═══ EXERCISE MATERIALS ═══
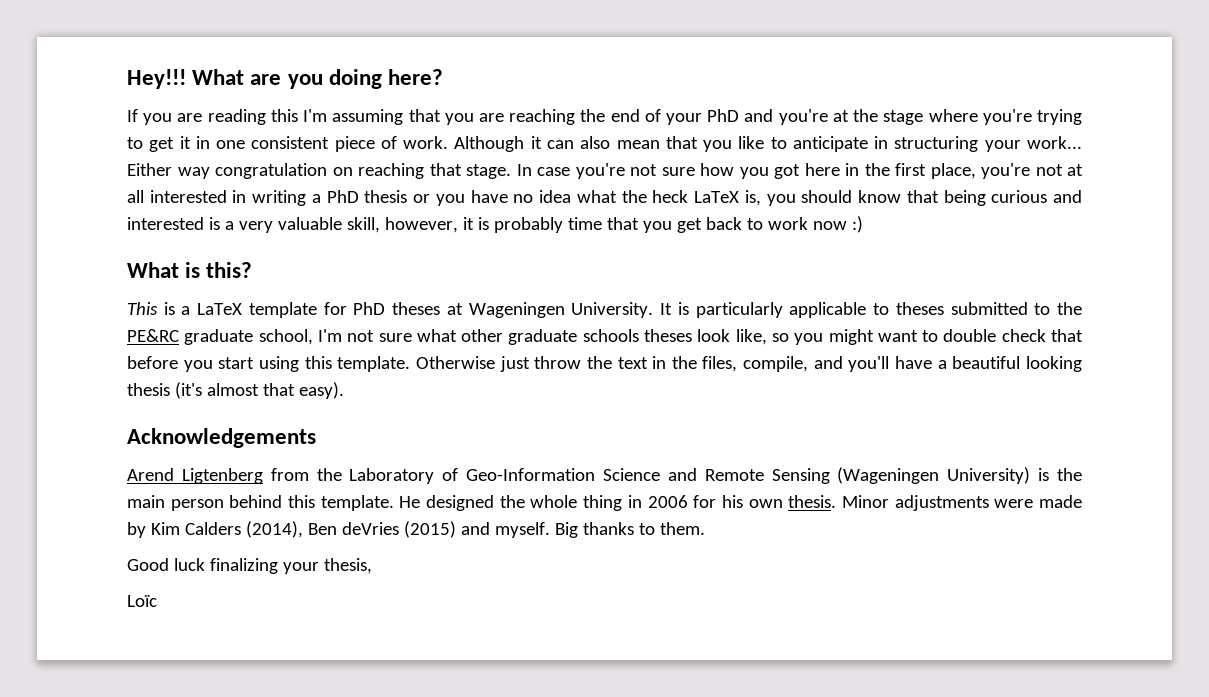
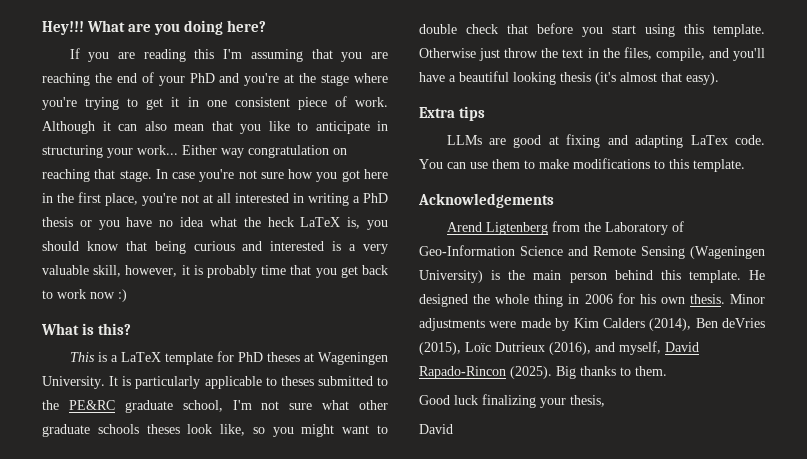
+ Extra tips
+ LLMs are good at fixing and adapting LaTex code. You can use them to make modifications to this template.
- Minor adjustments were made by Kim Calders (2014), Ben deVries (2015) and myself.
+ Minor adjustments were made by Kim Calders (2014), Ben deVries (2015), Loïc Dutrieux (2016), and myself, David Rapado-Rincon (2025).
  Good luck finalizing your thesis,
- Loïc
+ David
═══
## EXERCISE DETAILS
Repeat the entries verbatim; no pictures.

## ANSWER FOR THE TASK
+ Extra tips
+ LLMs are good at fixing and adapting LaTex code. You can use them to make modifications to this template.
- Minor adjustments were made by Kim Calders (2014), Ben deVries (2015) and myself.
+ Minor adjustments were made by Kim Calders (2014), Ben deVries (2015), Loïc Dutrieux (2016), and myself, David Rapado-Rincon (2025).
  Good luck finalizing your thesis,
- Loïc
+ David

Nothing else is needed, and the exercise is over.